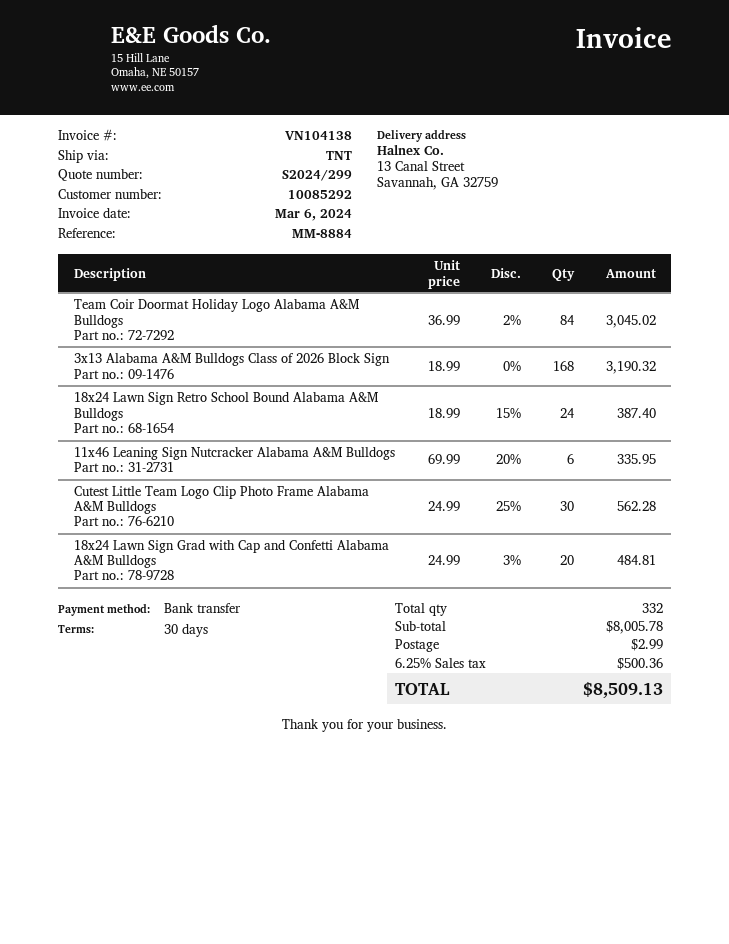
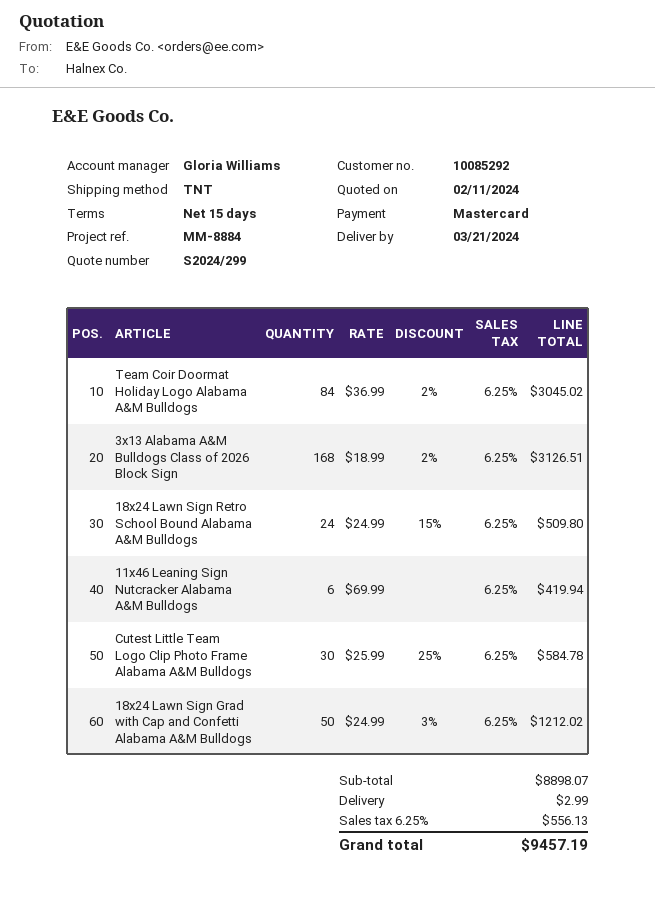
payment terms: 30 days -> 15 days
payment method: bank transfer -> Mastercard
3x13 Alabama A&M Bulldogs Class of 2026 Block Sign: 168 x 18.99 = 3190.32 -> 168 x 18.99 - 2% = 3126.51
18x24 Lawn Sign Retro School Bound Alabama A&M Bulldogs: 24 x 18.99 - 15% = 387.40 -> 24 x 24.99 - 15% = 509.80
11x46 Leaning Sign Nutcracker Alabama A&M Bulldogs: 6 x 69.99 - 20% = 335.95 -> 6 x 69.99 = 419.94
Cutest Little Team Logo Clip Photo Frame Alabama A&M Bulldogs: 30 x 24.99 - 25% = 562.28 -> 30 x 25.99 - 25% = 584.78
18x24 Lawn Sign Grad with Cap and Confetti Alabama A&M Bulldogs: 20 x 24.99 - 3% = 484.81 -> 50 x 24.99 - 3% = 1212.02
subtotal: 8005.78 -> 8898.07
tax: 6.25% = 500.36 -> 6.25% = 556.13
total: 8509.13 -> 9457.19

--

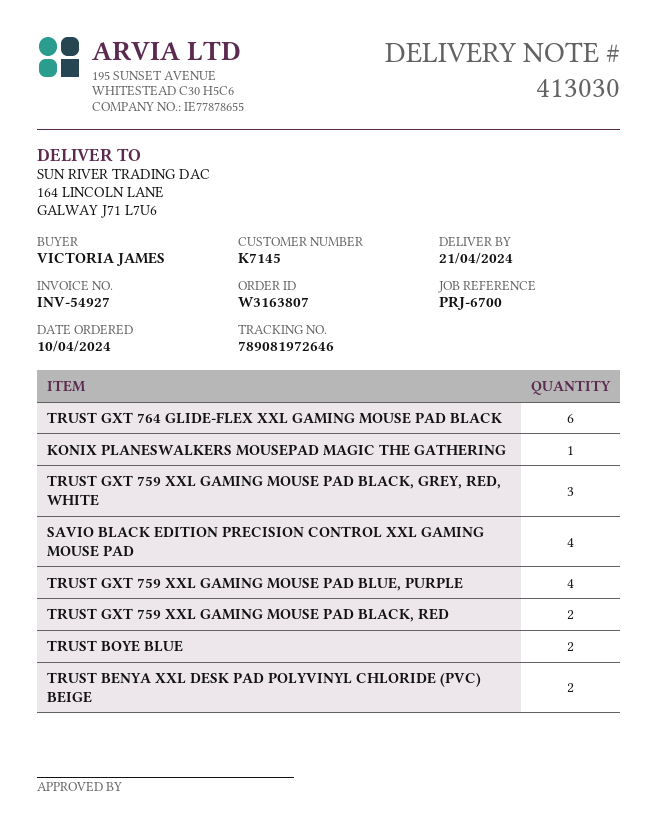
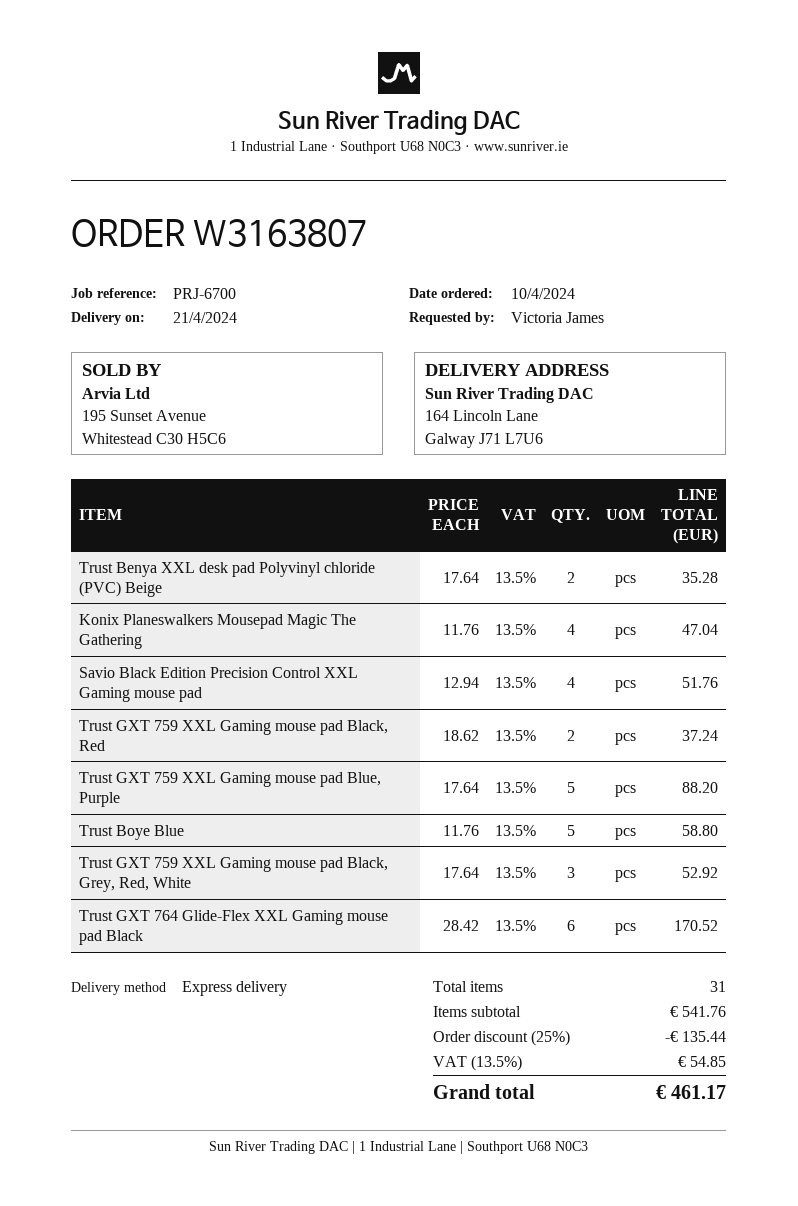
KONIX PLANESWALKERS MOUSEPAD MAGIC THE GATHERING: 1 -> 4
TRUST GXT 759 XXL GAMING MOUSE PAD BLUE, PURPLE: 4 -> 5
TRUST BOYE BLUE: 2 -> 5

_Aim of the exercise_
An exact copy of the lines above, from the one containing "18x24 Lawn Sign Retro" through the one containing "18x24 Lawn Sign Grad", is the whole of the answer.

_Result of this task_
18x24 Lawn Sign Retro School Bound Alabama A&M Bulldogs: 24 x 18.99 - 15% = 387.40 -> 24 x 24.99 - 15% = 509.80
11x46 Leaning Sign Nutcracker Alabama A&M Bulldogs: 6 x 69.99 - 20% = 335.95 -> 6 x 69.99 = 419.94
Cutest Little Team Logo Clip Photo Frame Alabama A&M Bulldogs: 30 x 24.99 - 25% = 562.28 -> 30 x 25.99 - 25% = 584.78
18x24 Lawn Sign Grad with Cap and Confetti Alabama A&M Bulldogs: 20 x 24.99 - 3% = 484.81 -> 50 x 24.99 - 3% = 1212.02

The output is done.